Freescale Semiconductor has expanded its portfolio of 32-bit Kinetis microcontrollers (MCUs), based on the ARM Cortex-M4 processor, with 60 new entry-level devices that are expected to begin sampling in early 2012.
These newest ARM Cortex-M4 core K10 and K20 family members will carry price tags of less than $1 each, making them well-suited for cost-sensitive industrial and consumer appliances, including I/O modules for factory automation, portable healthcare instruments, USB microphones and gaming headsets, as well as smart grid applications.
According to Freescale, the new devices are the lowest power Kinetis MCUs to date, consuming only 630uA at a CPU speed of 4MHz in low power run mode, which is equivalent to 160uA/MHz. The lowest power mode consumes only 40 nA, helping to extend battery life.
The devices offer from 32 KB to 128 KB of flash memory in 32-pin QFN (5mm x 5mm) to 64-pin LQFP packages. They are built using Freescale's 90nm thin film storage (TFS) low-leakage flash technology with up to 32 KB of optional FlexMemory (2 KB EEPROM), very low power run and stop mode currents and fast wake-up times. Peripheral options include a 16-bit ADC, full-speed USB On-The-Go controller with complimentary software stack, low-power touch sensing interface and several general timing, communication and control peripherals.
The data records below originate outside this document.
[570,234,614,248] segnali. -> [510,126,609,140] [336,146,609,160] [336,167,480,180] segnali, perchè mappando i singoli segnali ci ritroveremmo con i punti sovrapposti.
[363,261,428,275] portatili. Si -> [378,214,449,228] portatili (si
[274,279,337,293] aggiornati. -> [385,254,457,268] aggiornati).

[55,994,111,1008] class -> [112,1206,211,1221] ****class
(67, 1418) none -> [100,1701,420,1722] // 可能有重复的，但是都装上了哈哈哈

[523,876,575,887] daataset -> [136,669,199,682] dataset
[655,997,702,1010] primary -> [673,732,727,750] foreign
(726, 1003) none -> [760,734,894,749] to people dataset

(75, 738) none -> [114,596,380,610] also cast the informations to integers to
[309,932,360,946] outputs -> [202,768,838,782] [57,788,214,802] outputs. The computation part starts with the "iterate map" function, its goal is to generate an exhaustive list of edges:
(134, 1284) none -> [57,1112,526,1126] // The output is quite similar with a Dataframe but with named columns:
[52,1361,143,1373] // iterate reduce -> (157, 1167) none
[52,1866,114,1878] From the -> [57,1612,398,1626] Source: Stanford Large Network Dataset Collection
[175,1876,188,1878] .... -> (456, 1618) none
The K10 and K20 families will be fully supported by a wide selection of easy-to-use 32-bit tools, including a package of Freescale's MQX RTOS and software solutions, CodeWarrior for MCUs featuring Processor Expert Software, and a complimentary USB stack. Kinetis support from the ARM ecosystem will continue to thrive with support for the K10 and K20 families coming from IAR Systems, Keil, Green Hills Software, Atollic, open source GNU tools and several more. An evaluation and demonstration kit based on the Freescale Tower System -- a modular development platform designed to reduce development costs and time-to-market -- is planned for the first quarter of 2012.
Pricing and availability
Freescale expects to begin providing alpha samples of the 50 MHz devices to select customers in Q4 2011 and devices are expected to be broadly available in early Q1 of 2012. Pricing starts from 99 cents (USD MSRP) for 10,000-unit quantities.